UBC Theses and Dissertations
The feasibility of using CT scans to detect changes in body composition over time in colon cancer survivors enrolled in a physical activity intervention Meyers, Logan
Computed tomography (CT) imaging presents an accurate and readily available method to quantify changes in body composition within colon cancer patients. Unwanted changes in body composition is one pathway in which cancer outcomes, particularly survival, may be altered in this population. Sarcopenic cancer patients consistently exhibit poorer overall survival compared to non-sacropenic cancer patients. Physical activity is associated with favourable changes in body composition, namely through promoting reductions in visceral adipose tissue and increases in muscle mass. The purpose of this feasibility study is to evaluate the practicality of using CT scans to quantify changes in body composition over time between colon cancer patients who had completed primary cancer treatment randomized to a physical activity intervention (intervention group) or usual care (control group).

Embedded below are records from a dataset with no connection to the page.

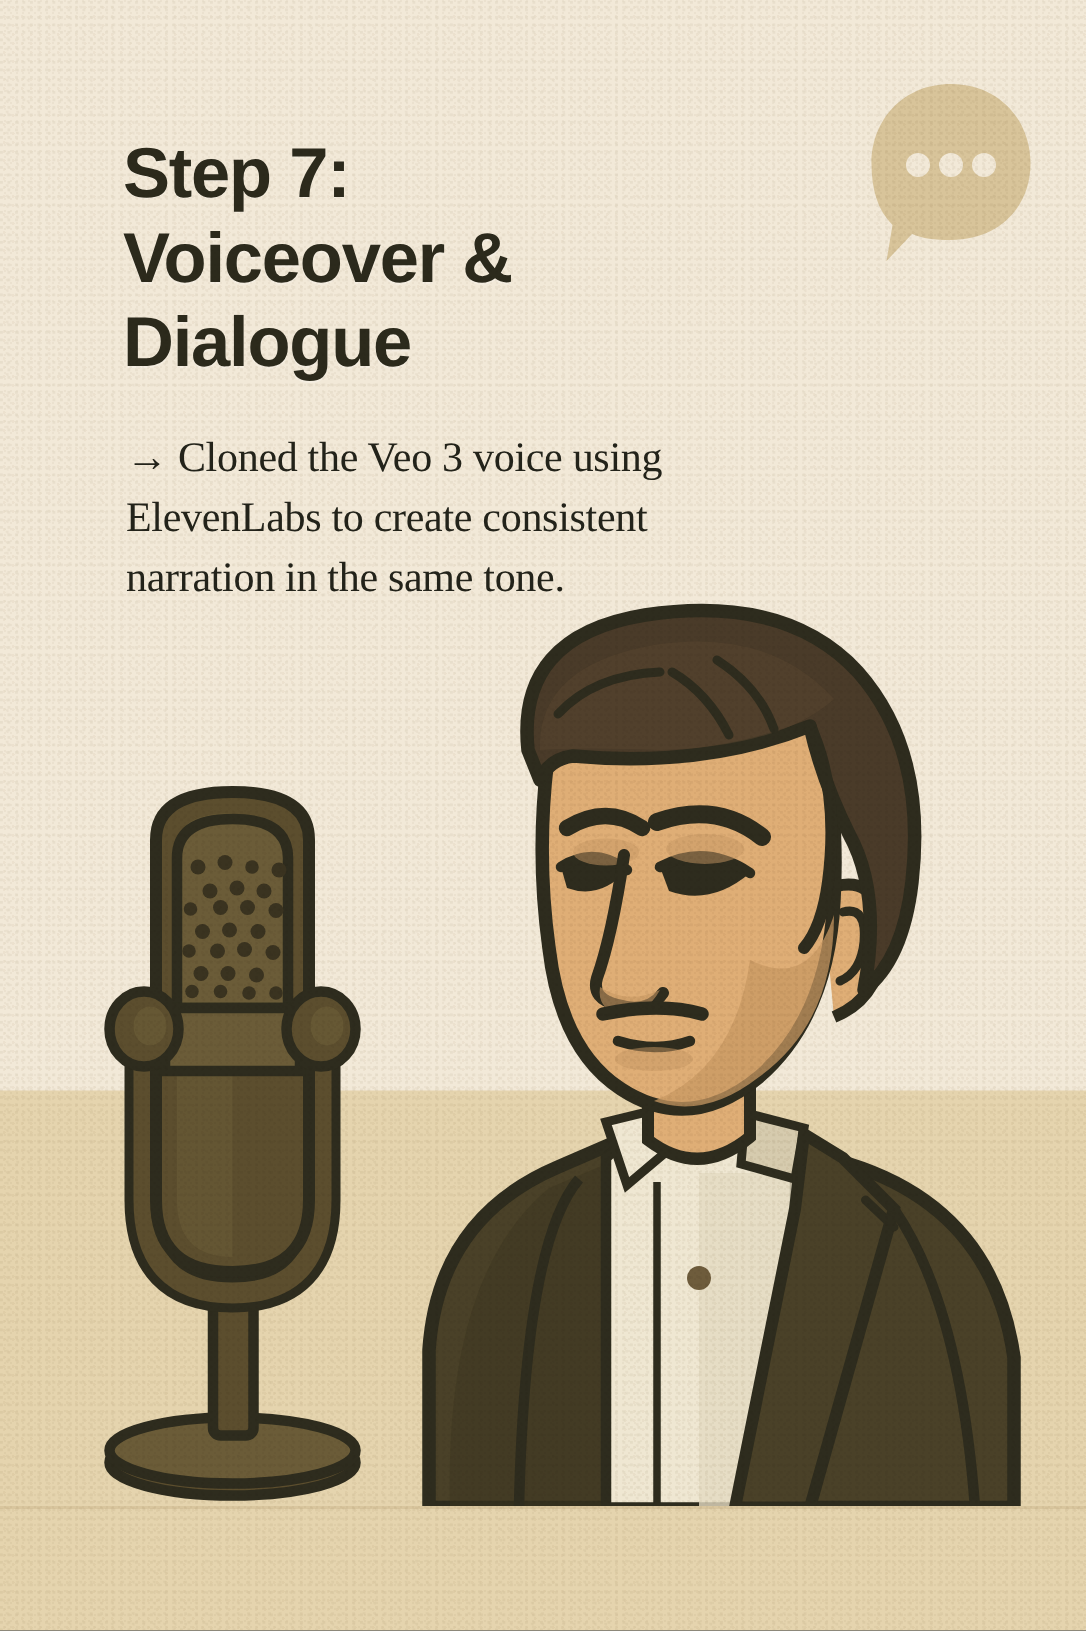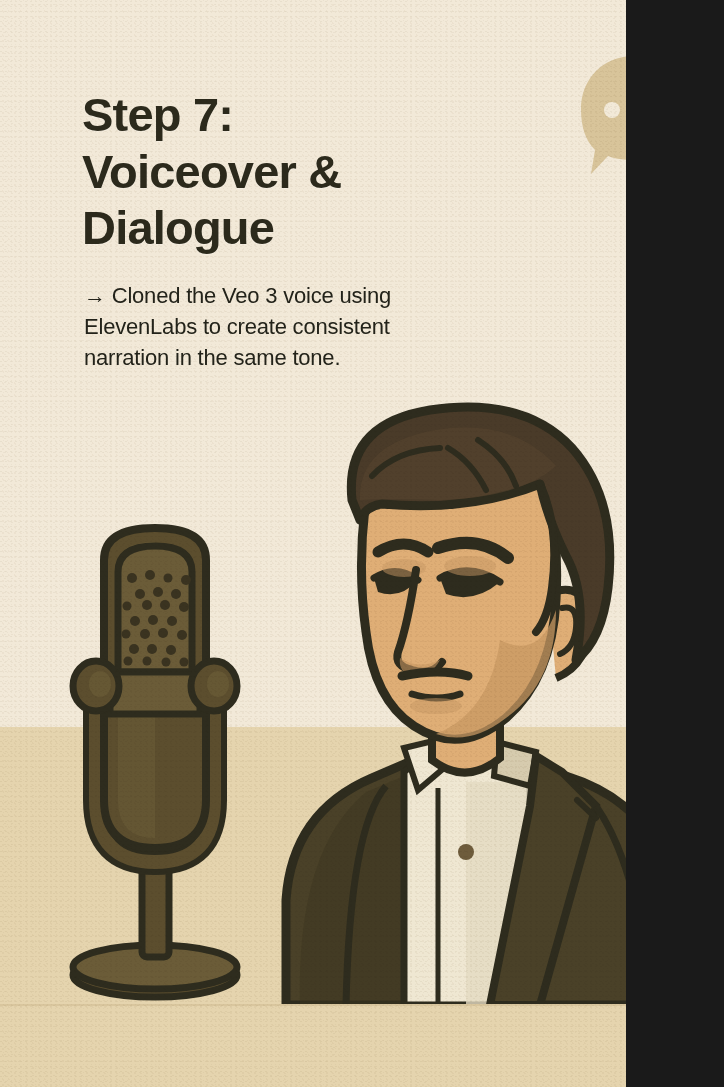--- a/index.html
+++ b/index.html
@@ -1,19 +1,19 @@
 <!DOCTYPE html>
 <html><head>
 <meta charset="utf-8">
 <style>
   html,body{margin:0;padding:0;background:#1a1a1a;}
   *{box-sizing:border-box;}
   .poster{
     position:relative;
-    width:626px;height:1087px;
+    width:724px;height:1087px;
     overflow:hidden;
     background:#F2E9D8;
     font-family:"Liberation Sans","DejaVu Sans",sans-serif;
   }
   
   .bg-top{position:absolute;left:0;top:0;width:724px;height:727px;background:#F2E9D8;}
   .bg-desk{position:absolute;left:0;top:727px;width:724px;height:360px;background:#E5D4AE;}
   .grain{
     position:absolute;inset:0;
     pointer-events:none;
@@ -30,24 +30,25 @@
   .title{
     position:absolute;left:82px;top:56px;width:470px;
     font-size:47px;line-height:1.20;font-weight:bold;
     letter-spacing:-0.8px;
     color:#2C2A1C;
     white-space:pre-line;
     text-shadow:0 1px 0 rgba(255,255,255,.25);
   }
   .body-copy{
     position:absolute;left:84px;top:258px;width:520px;
-    font-size:22px;line-height:1.42;font-weight:normal;
+    font-size:28px;line-height:1.42;font-weight:normal;
     color:#23231A;
     white-space:pre-line;
     letter-spacing:-0.2px;
+    font-family:Liberation Serif, serif;
   }
   
   .bubble{position:absolute;left:575px;top:50px;width:118px;height:140px;}
   
   .art{position:absolute;left:0;top:0;width:724px;height:1087px;}
   svg{display:block;}
 </style>
 </head>
 <body>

Eighteen participants who had completed a minimum of 12 months of the CO.21 Trial from the Vancouver CO.21 Trial center were included. Body composition outcomes were measured at baseline, 6 months and 12 months using CT scans taken as part of routine practice. Manual image analysis time took on average longer (17min:20sec) then automated analysis (57sec). Image retention rate was high (97.9%), and only a small proportion of images were deemed as having major quality issues (5.9%). All but one quantified body composition outcome had excellent measured inter- and intra-rater reliability (ICC >0.9). There were no significant time and group effect (p<0.05) across 12 months between the intervention group and control group for any of the measured body composition outcomes. CT automated analysis of body composition may be preferable and more feasible for future use in research or clinical settings compared to manual analysis. In a sub-sample of the CO.21Trial, we found no evidence that trial participants randomized to an aerobic physical activity intervention demonstrate favourable improvements in body composition after 12 months compared to usual care.